:: Records for the exercise
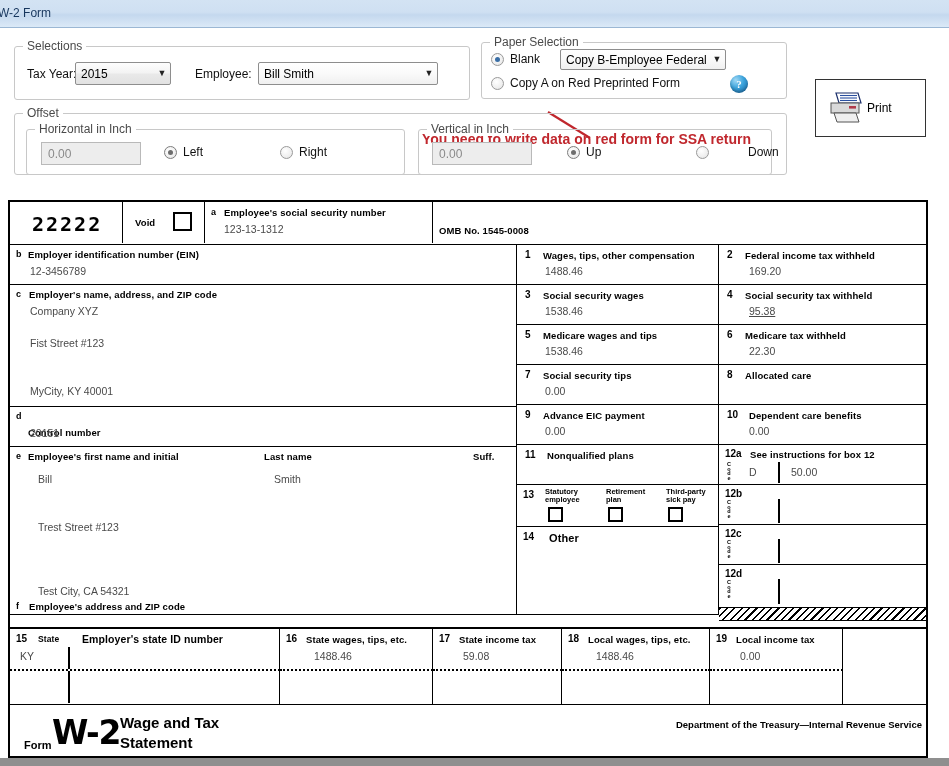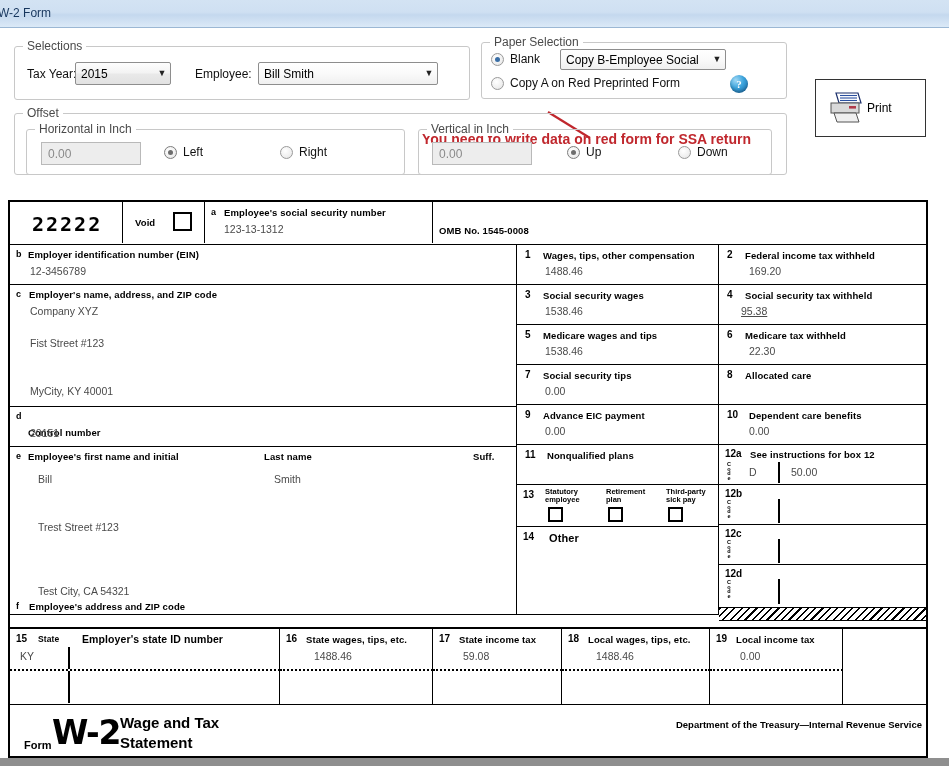--- a/index.html
+++ b/index.html
@@ -198,21 +198,21 @@
     </div>
   </div>
 
   <div class="gbox" style="left:481px;top:14px;width:306px;height:57px;">
     <span class="glabel">Paper Selection</span>
     <div class="radio on" style="left:9px;top:9px;">
       <span class="dot"></span>
       <span class="rlab">Blank</span>
     </div>
     <div class="combo flat" style="left:78px;top:6px;width:166px;height:21px;">
-      <span class="ctext">Copy B-Employee Social</span>
+      <span class="ctext">Copy B-Employee Federal</span>
       <span class="carrow">▼</span>
     </div>
     <div class="radio" style="left:9px;top:33px;">
       <span class="dot"></span>
       <span class="rlab">Copy A on Red Preprinted Form</span>
     </div>
     <div class="globe" style="left:248px;top:32px;">
       <span>?</span>
     </div>
   </div>
@@ -256,21 +256,21 @@
 
   <div class="gbox" style="left:418px;top:101px;width:354px;height:46px;">
     <span class="glabel">Vertical in Inch</span>
     <div class="tbox" style="left:13px;top:12px;width:100px;height:23px;">
       <span>0.00</span>
     </div>
     <div class="radio onDark" style="left:148px;top:15px;">
       <span class="dot"></span>
       <span class="rlab">Up</span>
     </div>
-    <div class="radio" style="left:259px;top:15px;">
+    <div class="radio" style="left:277px;top:15px;gap:33px;">
       <span class="dot"></span>
       <span class="rlab">Down</span>
     </div>
   </div>
 </div>
 
 <div id="w2">
 
   <div class="cell bb" style="left:0;top:0;width:916px;height:43px;">
     <div class="valbig" style="left:22px;top:10px;">22222</div>
@@ -333,21 +333,21 @@
   </div>
 
   <div class="cell bb br" style="left:507px;top:83px;width:202px;height:40px;">
     <span class="capnum" style="left:8px;top:4px;">3</span>
     <span class="cap" style="left:26px;top:5px;">Social security wages</span>
     <span class="val" style="left:28px;top:20px;">1538.46</span>
   </div>
   <div class="cell bb" style="left:709px;top:83px;width:207px;height:40px;">
     <span class="capnum" style="left:8px;top:4px;">4</span>
     <span class="cap" style="left:26px;top:5px;">Social security tax withheld</span>
-    <span class="val" style="left:22px;top:20px;text-decoration:underline;">95.38</span>
+    <span class="val" style="left:30px;top:20px;text-decoration:underline;">95.38</span>
   </div>
 
   <div class="cell bb br" style="left:507px;top:123px;width:202px;height:40px;">
     <span class="capnum" style="left:8px;top:4px;">5</span>
     <span class="cap" style="left:26px;top:5px;">Medicare wages and tips</span>
     <span class="val" style="left:28px;top:20px;">1538.46</span>
   </div>
   <div class="cell bb" style="left:709px;top:123px;width:207px;height:40px;">
     <span class="capnum" style="left:8px;top:4px;">6</span>
     <span class="cap" style="left:26px;top:5px;">Medicare tax withheld</span>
::::
:: Prompt ::
All lines in the records above with "rlab" need to be found and copied.

:: Answer to this problem ::
       <span class="rlab">Blank</span>
       <span class="rlab">Copy A on Red Preprinted Form</span>
       <span class="rlab">Up</span>
       <span class="rlab">Down</span>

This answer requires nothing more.